Sunday, October 25, 2015

Crash Course in Grief

Create a space to mourn and connect


How did you tell me? 

It came gradually. The words slow from your mouth. He is dead. Car crash. I know immediately. Suicide. You blinked, and your whole life changed. Your eyes are open, readjusting to a new reality. This boy, we were just getting to know is gone, forever at 18. Your heart is broken, mine is broken for you and for Calvin.

I bang pots making noise, so you can hear me in your room, so you know I am nearby.

I don't know how to mourn the loss of this much innocence and potential, but here I am, taking a crash-course. Getting through the first few days was key, setting a pace. We eat regularly and take quiet walks. The time crawls by. We watch animated movies. Your friends come to visit. On the third day after the death I decided to make a simple alter in our living room, a special place I could connect with my feelings about the loss of Calvin. There is a candle to light and let burn out into the night. There are 18 smooth glass stepping stones, one for each year of his short life. There is a small plate for offerings of food, and a vessel for notes of comfort, and questioning.

Grief is a mental and physical experience. I remember this from when my mother died 18 yrs ago. I know we will need time to think deeply about what has happened, so I have decided that we should observe a 49 day period of mourning. I am borrowing the time frame from a Buddhist tradition. They believe it takes these days for the soul to be reincarnated. We will take these 7 weeks to be purposeful in our grieving, and ever gentle with ourselves in these fragile times. I am determined that we can grow through this experience, that there will be something positive that comes from it. We have passed through the first week already.


A difficult farewell

I added pictures of Calvin to his alter after the Memorial today. It was wonderful to see how many friends he had and how supported his family will be. I have never felt so sad though, it is hard to see so many broken-hearted people. Among them, my one and only child. I will not rush this time. I will savor the humanness I feel. I will hold Calvin in my heart. I will speak his name. From this emotional chaos we will make order. We will make a circle around each other. We will weave this lost boy into our soft tissue. And carry him along.

Tuesday, March 19, 2013

Print Project Complete


The last item on my list of "33 Ways to Stay Creative" is finish something  and yesterday that is what I did. Having scanned the elements of this piece into my computer I was able to layer them together and see what was working and what wasn't. The background was too strong and the portrait was too dark. It's all pretty subtle but there has to be balance. The theme of the piece is "The Drive Home". At first all I could think about was the road I walk up and down everyday for exercise and meditation but then I went a bit deeper.

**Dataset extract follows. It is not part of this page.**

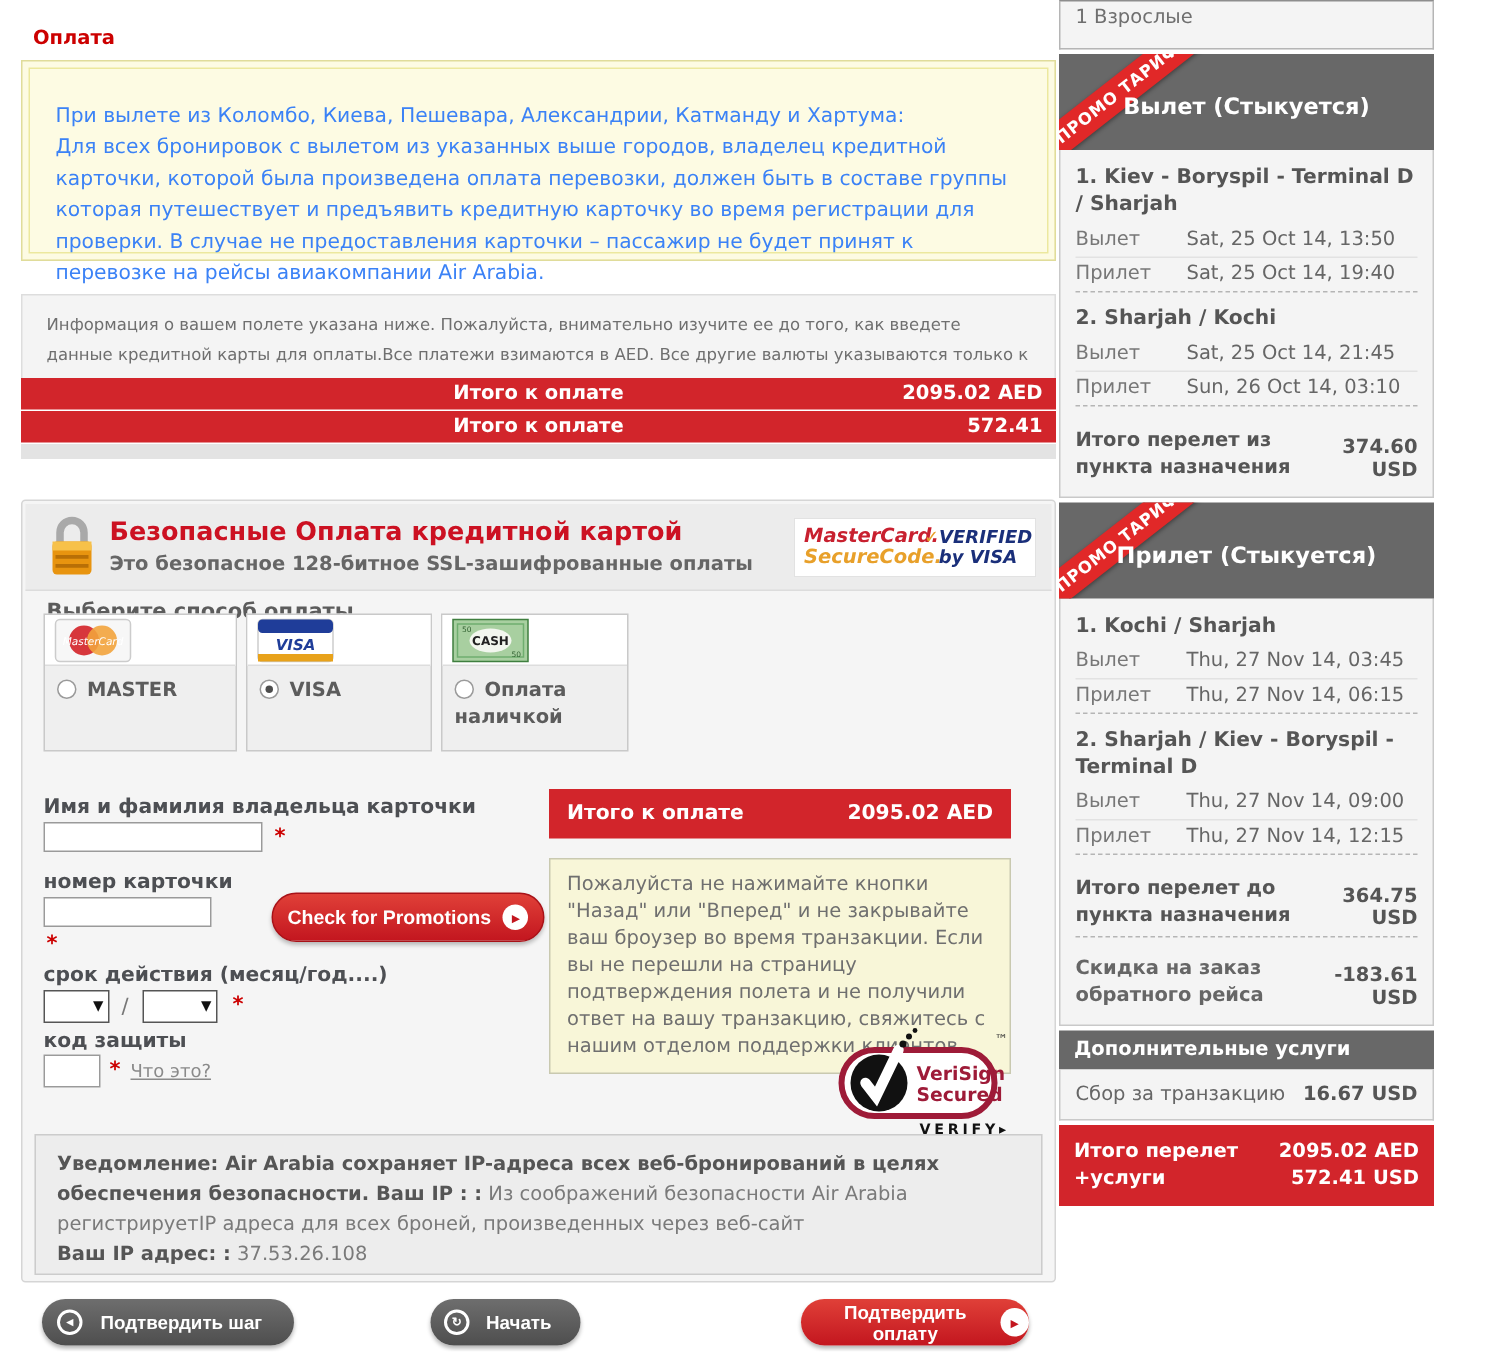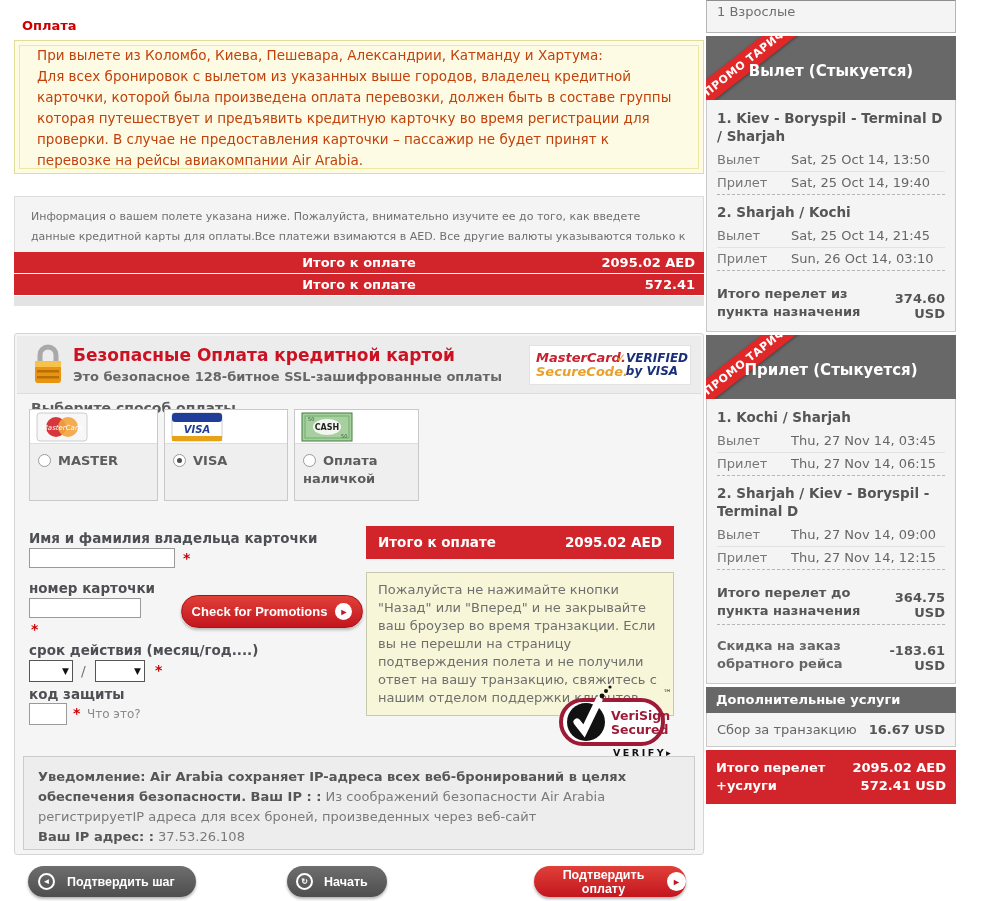"При вылете из Коломбо, Киева," .alert-box { color: #c2410c -> #3b82f6; padding: 4px 22px -> 26px 22px }
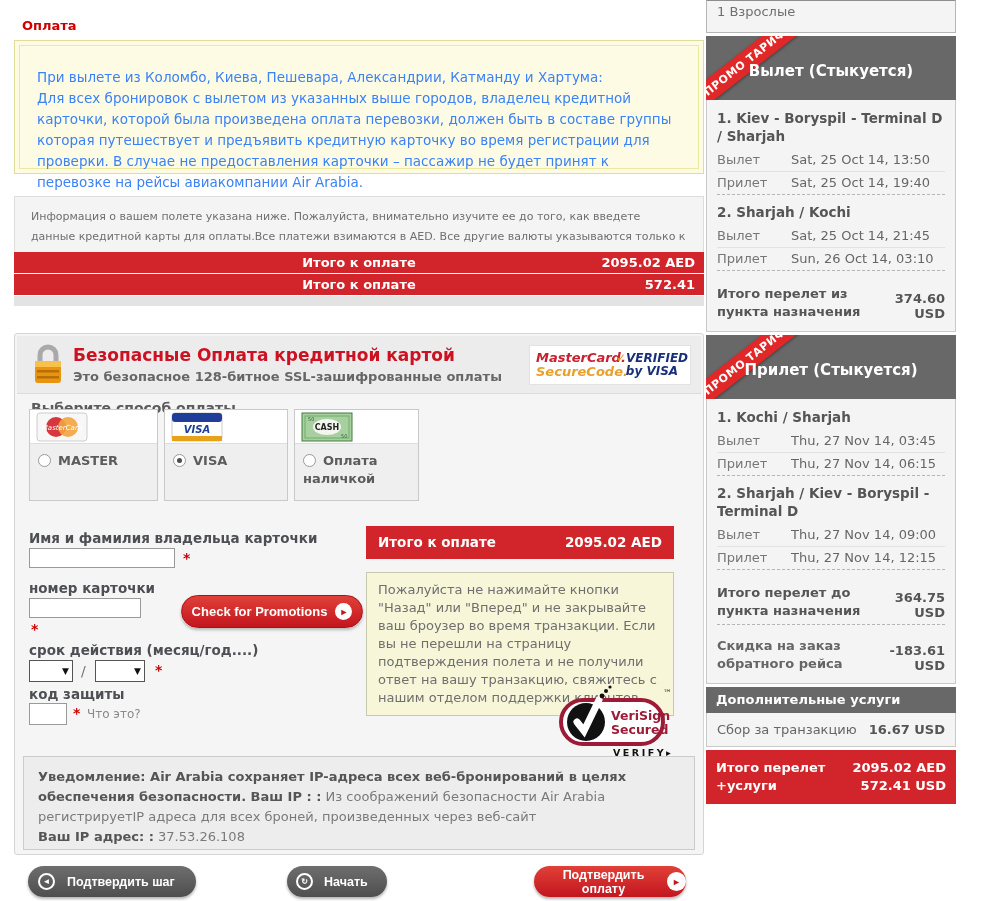"Что это?" .whatis { text-decoration: none -> underline }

I am going home and I don't mean physically at least not right now.  I am slowly returning to the country of my birth, reclaiming my Canadian-ness, examining who I am as an ex-patriot. I have been in America for 30 years now and so I am thinking a lot about what the next phase of my life will look like. The circles represent many things, the north, my career as a designer, a feminine form, individual closed units, perhaps of time. I used to think of my life in 5 year segments. Major changes seemed to take about 5 years to hatch and see to fruition. 5 years from now my daughter will be out of school and one of my key daily roles will become redundant.

Beneath the circles is an image of a neon sign. It's a picture I took many years ago when I lived in Los Angeles, it's at the bottom of the page signifying that region of the southern US where my journey started. Layered over that are the words "Not there yet". The answer to that age-old question, "are we there yet". I ran it up my face pointing north to my destination and to my brain. I am not there yet. The larger message of the piece — a self portrait — is about that constant searching and process of evolution I am involved in.

I am looking forward to sending these 12 prints off and seeing what I get in return, I liked this idea of sending these little signals out into world that say I am here like you working away, living my life. I am alive.